→ Task to carry out:
Under no circumstances alter the records; copy each one exactly.

Version difference data
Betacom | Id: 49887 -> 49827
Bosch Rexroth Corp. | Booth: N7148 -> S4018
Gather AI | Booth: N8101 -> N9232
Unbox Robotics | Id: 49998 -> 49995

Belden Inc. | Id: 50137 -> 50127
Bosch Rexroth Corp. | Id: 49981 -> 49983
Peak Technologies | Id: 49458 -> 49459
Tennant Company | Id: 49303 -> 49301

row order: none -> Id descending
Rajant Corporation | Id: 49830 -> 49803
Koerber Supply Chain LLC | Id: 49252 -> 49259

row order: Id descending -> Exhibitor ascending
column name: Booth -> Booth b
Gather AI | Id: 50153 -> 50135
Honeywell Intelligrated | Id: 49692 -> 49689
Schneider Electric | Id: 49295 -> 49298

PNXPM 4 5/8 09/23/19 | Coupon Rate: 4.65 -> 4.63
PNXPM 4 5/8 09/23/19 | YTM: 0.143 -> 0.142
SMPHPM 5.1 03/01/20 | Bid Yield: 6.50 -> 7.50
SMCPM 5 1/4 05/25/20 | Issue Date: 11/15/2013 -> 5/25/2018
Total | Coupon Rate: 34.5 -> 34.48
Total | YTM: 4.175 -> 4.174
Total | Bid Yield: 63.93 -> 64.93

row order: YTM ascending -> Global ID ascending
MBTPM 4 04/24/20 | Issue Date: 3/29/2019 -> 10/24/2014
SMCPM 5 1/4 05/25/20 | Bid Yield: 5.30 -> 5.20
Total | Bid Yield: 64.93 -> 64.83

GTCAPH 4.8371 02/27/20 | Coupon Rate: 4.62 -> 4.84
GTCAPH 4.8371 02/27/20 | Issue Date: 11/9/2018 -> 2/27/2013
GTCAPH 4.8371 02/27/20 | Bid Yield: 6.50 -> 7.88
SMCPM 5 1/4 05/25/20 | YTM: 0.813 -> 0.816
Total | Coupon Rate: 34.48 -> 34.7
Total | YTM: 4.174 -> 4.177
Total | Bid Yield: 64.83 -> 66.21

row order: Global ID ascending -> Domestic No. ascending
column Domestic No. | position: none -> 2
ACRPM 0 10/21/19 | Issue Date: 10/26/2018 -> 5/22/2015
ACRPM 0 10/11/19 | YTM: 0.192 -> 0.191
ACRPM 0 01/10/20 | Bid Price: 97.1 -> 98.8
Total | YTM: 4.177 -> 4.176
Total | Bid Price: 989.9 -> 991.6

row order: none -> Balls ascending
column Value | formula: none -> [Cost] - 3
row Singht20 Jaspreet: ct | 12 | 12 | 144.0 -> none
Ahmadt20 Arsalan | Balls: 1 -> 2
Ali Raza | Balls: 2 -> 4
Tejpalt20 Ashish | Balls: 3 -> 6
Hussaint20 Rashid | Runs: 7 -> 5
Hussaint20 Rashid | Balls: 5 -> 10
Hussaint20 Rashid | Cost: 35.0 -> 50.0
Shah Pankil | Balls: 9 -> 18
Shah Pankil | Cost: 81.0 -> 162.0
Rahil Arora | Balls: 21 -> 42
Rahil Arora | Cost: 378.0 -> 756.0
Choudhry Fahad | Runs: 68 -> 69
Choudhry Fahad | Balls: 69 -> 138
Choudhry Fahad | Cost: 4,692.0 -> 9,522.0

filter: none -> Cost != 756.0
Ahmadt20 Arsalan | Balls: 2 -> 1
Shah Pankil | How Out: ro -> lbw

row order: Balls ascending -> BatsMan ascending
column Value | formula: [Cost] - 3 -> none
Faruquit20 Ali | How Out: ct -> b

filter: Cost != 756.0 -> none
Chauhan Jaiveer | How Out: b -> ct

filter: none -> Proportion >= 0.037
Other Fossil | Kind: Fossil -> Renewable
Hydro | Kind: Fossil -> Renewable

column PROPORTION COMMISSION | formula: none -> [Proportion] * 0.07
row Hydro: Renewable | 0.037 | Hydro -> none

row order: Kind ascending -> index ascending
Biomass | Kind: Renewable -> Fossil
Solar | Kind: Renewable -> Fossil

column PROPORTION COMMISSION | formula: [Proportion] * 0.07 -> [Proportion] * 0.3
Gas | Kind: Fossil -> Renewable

→ Response to this exercise:
Betacom | Id: 49887 -> 49827
Bosch Rexroth Corp. | Booth: N7148 -> S4018
Gather AI | Booth: N8101 -> N9232
Unbox Robotics | Id: 49998 -> 49995

Belden Inc. | Id: 50137 -> 50127
Bosch Rexroth Corp. | Id: 49981 -> 49983
Peak Technologies | Id: 49458 -> 49459
Tennant Company | Id: 49303 -> 49301

row order: none -> Id descending
Rajant Corporation | Id: 49830 -> 49803
Koerber Supply Chain LLC | Id: 49252 -> 49259

row order: Id descending -> Exhibitor ascending
column name: Booth -> Booth b
Gather AI | Id: 50153 -> 50135
Honeywell Intelligrated | Id: 49692 -> 49689
Schneider Electric | Id: 49295 -> 49298

PNXPM 4 5/8 09/23/19 | Coupon Rate: 4.65 -> 4.63
PNXPM 4 5/8 09/23/19 | YTM: 0.143 -> 0.142
SMPHPM 5.1 03/01/20 | Bid Yield: 6.50 -> 7.50
SMCPM 5 1/4 05/25/20 | Issue Date: 11/15/2013 -> 5/25/2018
Total | Coupon Rate: 34.5 -> 34.48
Total | YTM: 4.175 -> 4.174
Total | Bid Yield: 63.93 -> 64.93

row order: YTM ascending -> Global ID ascending
MBTPM 4 04/24/20 | Issue Date: 3/29/2019 -> 10/24/2014
SMCPM 5 1/4 05/25/20 | Bid Yield: 5.30 -> 5.20
Total | Bid Yield: 64.93 -> 64.83

GTCAPH 4.8371 02/27/20 | Coupon Rate: 4.62 -> 4.84
GTCAPH 4.8371 02/27/20 | Issue Date: 11/9/2018 -> 2/27/2013
GTCAPH 4.8371 02/27/20 | Bid Yield: 6.50 -> 7.88
SMCPM 5 1/4 05/25/20 | YTM: 0.813 -> 0.816
Total | Coupon Rate: 34.48 -> 34.7
Total | YTM: 4.174 -> 4.177
Total | Bid Yield: 64.83 -> 66.21

row order: Global ID ascending -> Domestic No. ascending
column Domestic No. | position: none -> 2
ACRPM 0 10/21/19 | Issue Date: 10/26/2018 -> 5/22/2015
ACRPM 0 10/11/19 | YTM: 0.192 -> 0.191
ACRPM 0 01/10/20 | Bid Price: 97.1 -> 98.8
Total | YTM: 4.177 -> 4.176
Total | Bid Price: 989.9 -> 991.6

row order: none -> Balls ascending
column Value | formula: none -> [Cost] - 3
row Singht20 Jaspreet: ct | 12 | 12 | 144.0 -> none
Ahmadt20 Arsalan | Balls: 1 -> 2
Ali Raza | Balls: 2 -> 4
Tejpalt20 Ashish | Balls: 3 -> 6
Hussaint20 Rashid | Runs: 7 -> 5
Hussaint20 Rashid | Balls: 5 -> 10
Hussaint20 Rashid | Cost: 35.0 -> 50.0
Shah Pankil | Balls: 9 -> 18
Shah Pankil | Cost: 81.0 -> 162.0
Rahil Arora | Balls: 21 -> 42
Rahil Arora | Cost: 378.0 -> 756.0
Choudhry Fahad | Runs: 68 -> 69
Choudhry Fahad | Balls: 69 -> 138
Choudhry Fahad | Cost: 4,692.0 -> 9,522.0

filter: none -> Cost != 756.0
Ahmadt20 Arsalan | Balls: 2 -> 1
Shah Pankil | How Out: ro -> lbw

row order: Balls ascending -> BatsMan ascending
column Value | formula: [Cost] - 3 -> none
Faruquit20 Ali | How Out: ct -> b

filter: Cost != 756.0 -> none
Chauhan Jaiveer | How Out: b -> ct

filter: none -> Proportion >= 0.037
Other Fossil | Kind: Fossil -> Renewable
Hydro | Kind: Fossil -> Renewable

column PROPORTION COMMISSION | formula: none -> [Proportion] * 0.07
row Hydro: Renewable | 0.037 | Hydro -> none

row order: Kind ascending -> index ascending
Biomass | Kind: Renewable -> Fossil
Solar | Kind: Renewable -> Fossil

column PROPORTION COMMISSION | formula: [Proportion] * 0.07 -> [Proportion] * 0.3
Gas | Kind: Fossil -> Renewable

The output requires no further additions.